Fraga est très entreprenante parce que, comme Silvia, elle est selon ses dires "sans père, ni

mère". Un monde dépend d'elle, sans qu'elle puisse dépendre de personne. De par ces va-et-

vient fréquents à l'extérieur de la communauté, Fraga est toujours soupçonnée d'avoir des relations sexuelles extraconjugales. Ainsi, l'expression "fille coureuse" qui avait une connotation positive chez Silvia, en acquiert une négative dans le cas de Fraga, qui se plaint de la méchanceté et l'envie des gens la soupçonnant d'avoir des amants fréquentés dans ses périples commerciaux. Trois aspects sont particuliers chez Fraga. Elle n'a pas de famille sur laquelle compter (c'est cette famille qui compte sur elle). Elle n'a pas d'enfants. Elle a un mari moins entreprenant qu'elle (les Radu considèrent qu'il n'est pas assez intelligent et qu'il ne sait pas gérer son affaire). Un seul de ces aspects manquant suffirait probablement pour faire de Fraga, une "attachée" à l'opposée de ce qu'elle est actuellement, une "coureuse". En fait, ses "défauts" sont aussi sa chance (dans mon acception et non celle des Roms). Bien que son cas représente une exception, il illustre bien ce que peut faire une "fille coureuse" dans la génération des changements. Elle "fait de l'argent" et elle fait tous les autres travaux de proximité et domestiques – ce que nous appellerions dans notre monde gadje, une super-femme avec sa double journée de travail. En outre, cette pseudo-indépendance féminine est payée en termes de stigmatisation morale: le soupçon d'être une femme légère. Ainsi, en dépit de la frontière culturelle qui nous sépare, ce qui nous unit, moi et Fraga est ce stigmate, alors que ce qui unit un Rom et un Gadjo a une connotation positive: l'argent, les amours avec plusieurs femmes, etc. Cette constatation me ramène à reconsidérer le terme "fille". Silvia m'a dit à plusieurs reprises que moi, comme elle, j'étais une "fille coureuse". L'usage de "fille" au lieu de "femme" représente non seulement la distance symbolique envers une Gadji, comme je l’ai

expliqué auparavant, mais aussi le retour rêvé à l'âge d'or de la féminité, où on était en dehors de tout soupçon et on courrait librement.

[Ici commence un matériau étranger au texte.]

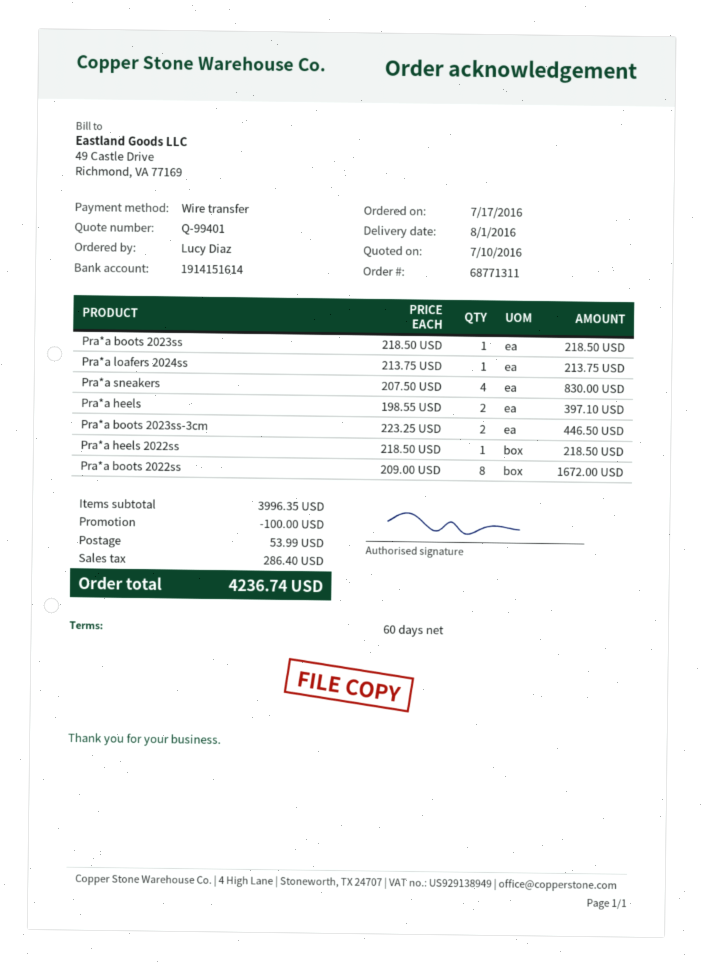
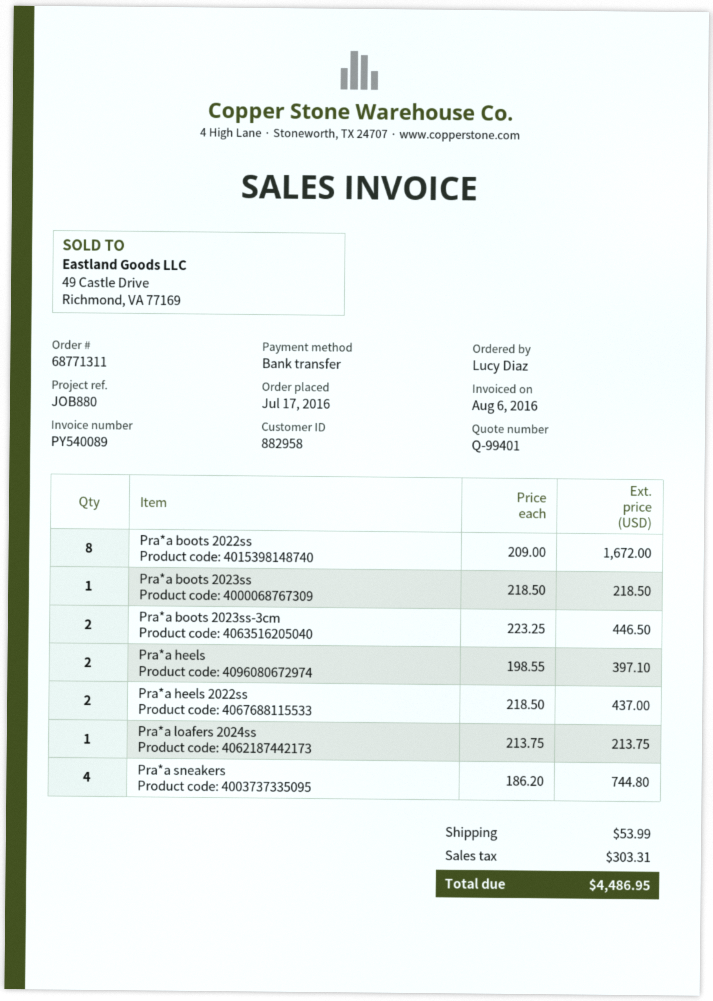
Pra*a sneakers: 4 x 207.50 = 830.00 -> 4 x 186.20 = 744.80
Pra*a heels 2022ss: 1 x 218.50 = 218.50 -> 2 x 218.50 = 437.00
discount: 100.00 -> none
tax: 286.40 -> 303.31
total: 4236.74 -> 4486.95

On comprend aussi que les représentations et les pratiques ne correspondent pas toujours les unes aux autres. Si Fraga partage les représentations dominantes qui opposent comme nous avons déjà vu le rom à la bori – un homme "fait de l'argent", une femme "obéit à ses beaux- parents" (cf. supra) – ainsi que les partageaient Mândra et Silvia, leurs pratiques expriment souvent le contraire, soit l'expression de l'identité de la femme travailleuse, "coureuse". Mais, à l'exception des rares cas comme celui de Fraga, cette identité tend à disparaître en passant de Căleni à Turuleşti, via Noroieni, ainsi qu'en montant dans la hiérarchie sociale indigène du pauvre au riche, ou dans la pyramide des collecteurs, de ceux et celles qui font la collecte avec le sac à dos, à ceux qui la font avec le camion, ou encore, de la femme isolée à la femme entourée par la famille.